Indications

Fluconal (Fluconazole) is an azole antifungal medication indicated for the treatment and prevention of various fungal infections, including:

• Candidal infections: Vaginal, oropharyngeal, and esophageal candidiasis, as well as invasive and systemic candidiasis.
• Tinea infections:Tinea corporis, tinea cruris, tinea pedis, and Pityriasis versicolor.
• Other infections: Kerion, onychomycosis, cryptococcal infections (including meningitis), fungal urinary tract infections, coccidioidomycosis, and histoplasmosis.
• Prophylaxis: Prevention of cryptococcal meningitis and fungal infections in immunocompromised patients, including neutropenic cancer patients.

Pharmacology

Fluconazole is a triazole antifungal agent that works by inhibiting fungal cytochrome P-450 dependent enzymes. This enzyme system is essential for the synthesis of ergosterol, a crucial component of the fungal cell membrane.

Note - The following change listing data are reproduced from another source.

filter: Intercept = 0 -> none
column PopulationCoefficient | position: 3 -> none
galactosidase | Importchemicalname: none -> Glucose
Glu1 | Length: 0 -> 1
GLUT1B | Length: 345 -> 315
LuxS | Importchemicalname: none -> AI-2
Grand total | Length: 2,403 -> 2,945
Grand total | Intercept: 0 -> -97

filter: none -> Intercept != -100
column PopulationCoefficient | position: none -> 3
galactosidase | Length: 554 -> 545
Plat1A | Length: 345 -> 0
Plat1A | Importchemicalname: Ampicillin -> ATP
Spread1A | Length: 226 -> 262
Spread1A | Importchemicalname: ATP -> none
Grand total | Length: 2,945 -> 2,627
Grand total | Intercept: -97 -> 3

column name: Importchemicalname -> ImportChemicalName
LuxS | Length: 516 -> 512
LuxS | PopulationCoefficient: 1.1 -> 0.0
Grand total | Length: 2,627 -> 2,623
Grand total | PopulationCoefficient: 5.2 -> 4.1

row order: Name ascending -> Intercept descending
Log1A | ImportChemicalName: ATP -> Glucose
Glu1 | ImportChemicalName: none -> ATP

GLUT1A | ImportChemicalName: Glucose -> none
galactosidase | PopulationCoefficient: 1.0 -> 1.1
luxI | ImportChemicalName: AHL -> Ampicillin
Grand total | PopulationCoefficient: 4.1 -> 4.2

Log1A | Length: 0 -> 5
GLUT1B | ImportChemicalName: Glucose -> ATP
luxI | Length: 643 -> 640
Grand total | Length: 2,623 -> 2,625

By inhibiting this process, Fluconazole leads to the death of the fungal cell.

Dosage & Administration

• Adults:
  • Vaginal Candidiasis: 150 mg as a single dose.
  • Oropharyngeal Candidiasis: 200 mg on day 1, then 100 mg daily for 14 days.
  • Systemic/Invasive Infections: 400 mg on day 1, then 200-400 mg daily.
  • Tinea Infections: Doses and durations vary. For example, Tinea corporis is 150 mg weekly for 4-6 weeks.
• Children (over 1 year):
  • Superficial Candidiasis: 1-2 mg/kg daily.
  • Systemic/Invasive Infections: 3-6 mg/kg daily. Doses up to 12 mg/kg daily (max 400 mg) have been used for serious infections in children aged 5-13.
• Renal Impairment: No dose adjustment is needed for single-dose therapy. For multiple-dose therapy, the dosage interval should be adjusted based on creatinine clearance. For example, a creatinine clearance of 21-40 ml/min requires a 48-hour dosage interval.

Interaction

• Anticoagulants (Warfarin): May increase prothrombin time; careful monitoring is recommended.
• Oral Sulfonylureas: May prolong their half-life, potentially causing hypoglycemia.
• Hydrochlorothiazide: Increases fluconazole plasma concentrations.
• Phenytoin: May increase phenytoin levels to a clinically significant degree.
• Rifampicin: Decreases fluconazole's half-life and AUC; an increase in the fluconazole dose may be necessary.
• Theophylline: May decrease the clearance of theophylline; monitor for signs of toxicity.
• Cyclosporin: May slowly increase cyclosporin concentrations; monitoring is recommended.

Contraindications

Fluconazole should not be used in patients with a known hypersensitivity to Fluconazole or other related triazole compounds.

Side Effects

Fluconal is generally well-tolerated. The most common side effects are gastrointestinal, including nausea, abdominal discomfort, diarrhea, and flatulence. Other side effects such as rash are rare.

Pregnancy & Lactation

• Pregnancy: Adverse fetal effects have been observed in animals at high doses. It should not be used in pregnant women or women of child-bearing potential unless adequate contraception is employed.
• Lactation: Fluconazole is found in breast milk at concentrations similar to plasma, so its use in nursing mothers is not recommended.

Precautions & Warnings

• Hepatic/Renal Function: Abnormalities in liver and renal function tests have been observed, particularly in seriously ill patients. The risk-benefit ratio should be assessed if a significant rise in liver enzymes occurs.
• Skin Reactions: Rarely, patients may develop severe exfoliative cutaneous reactions such as Stevens-Johnson Syndrome. Discontinue the drug if a rash develops.

Overdose Effects

In the event of an overdose, supportive measures and symptomatic treatment, including gastric lavage, are recommended. Hemodialysis can reduce plasma levels by approximately 50%.

Therapeutic Class

Fluconal is a drug for subcutaneous and mycoses.

Storage Conditions

Keep in a dry place, away from light and heat. Keep out of the reach of children.